Maurizio Ricci è un uomo che ha dedicato la sua vita allo sport. Politico fino al 1989, dopodiché direttore dell’allora più corposa ed estesa polisportiva italiana, con tredici sezioni agonistiche in altrettante discipline sportive, più cinque sezioni amatoriali e tredici impianti gestiti. Non solo, però: sempre dal 1989 collabora con diverse testate giornalistiche. È anche un grande divulgatore di sport attraverso conferenze, incontri, presentazioni e un’intensa attività editoriale, con ben ventiquattro opere pubblicate. Ricci, inoltre, è stato fondatore e manager di grandi squadre ciclistiche femminili del passato, Sanson e Alfa Lum, le uniche aventi nel proprio seno atlete capaci di fare la doppietta Giro-Tour nello stesso anno, e ha stretto rapporti d’amicizia con tantissimi fuoriclasse, tra i quali Roger De Vlaeminck, Charly Gaul, Ercole Baldini e Marco Pantani.

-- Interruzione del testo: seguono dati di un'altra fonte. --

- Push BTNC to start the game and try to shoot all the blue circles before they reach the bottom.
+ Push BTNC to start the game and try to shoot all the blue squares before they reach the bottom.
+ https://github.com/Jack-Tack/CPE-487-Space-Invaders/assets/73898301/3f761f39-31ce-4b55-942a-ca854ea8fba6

Nel tempo Maurizio Ricci ha sfornato ritratti di tennisti, di uomini d’atletica, ginnastica, boxe, sci. Soprattutto, però, ha contribuito a dare lustro a tantissimi corridori del passato recente e remoto. Complessivamente sono quasi diecimila le biografie di ciclisti scritte da Maurizio. Pur non essendo più in prima linea come dirigente, Ricci continua a seguire attentamente il mondo delle due ruote, benché questo gli piaccia sempre meno. Nell’intervista che vi proponiamo abbiamo discusso con lui dell’universo del pedale, cercando di mettere a fuoco tutti quei motivi che lo spingono a reputare il ciclismo «uno sport in profonda crisi».

©Fabio Blaco

Maurizio, tu sei stato uno dei dirigenti sportivi italiani più importanti dell’epoca recente. Partiamo dunque dal nostro orto: come sta oggi il mondo del pedale in Italia e cosa c’è che non va?

Tra gli sport considerati “popolari”, il ciclismo è senza ombra di dubbio quello che sta affrontando la crisi peggiore. Partiamo dai numeri: il calo dei praticanti avvenuto negli ultimi trent’anni ha dell’incredibile. Nessun’altra disciplina ha visto il numero dei propri tesserati crollare in questa maniera. Venticinque anni fa in Italia c’erano tremila dilettanti, oggi temo che non arriviamo a cinquecento. Solo nella mia zona, la regione Emilia-Romagna, all’inizio degli anni ’90 ne avevamo quattrocento. Pensa oggi, in provincia di Forlì, al tempo una delle più virtuose, prendendo in considerazione tutti i corridori dai giovanissimi ai professionisti, abbiamo cinquantadue atleti. Pensa che uno sport come la scherma, dunque non una disciplina che gode di una visibilità esagerata, qua da noi ha il doppio dei praticanti.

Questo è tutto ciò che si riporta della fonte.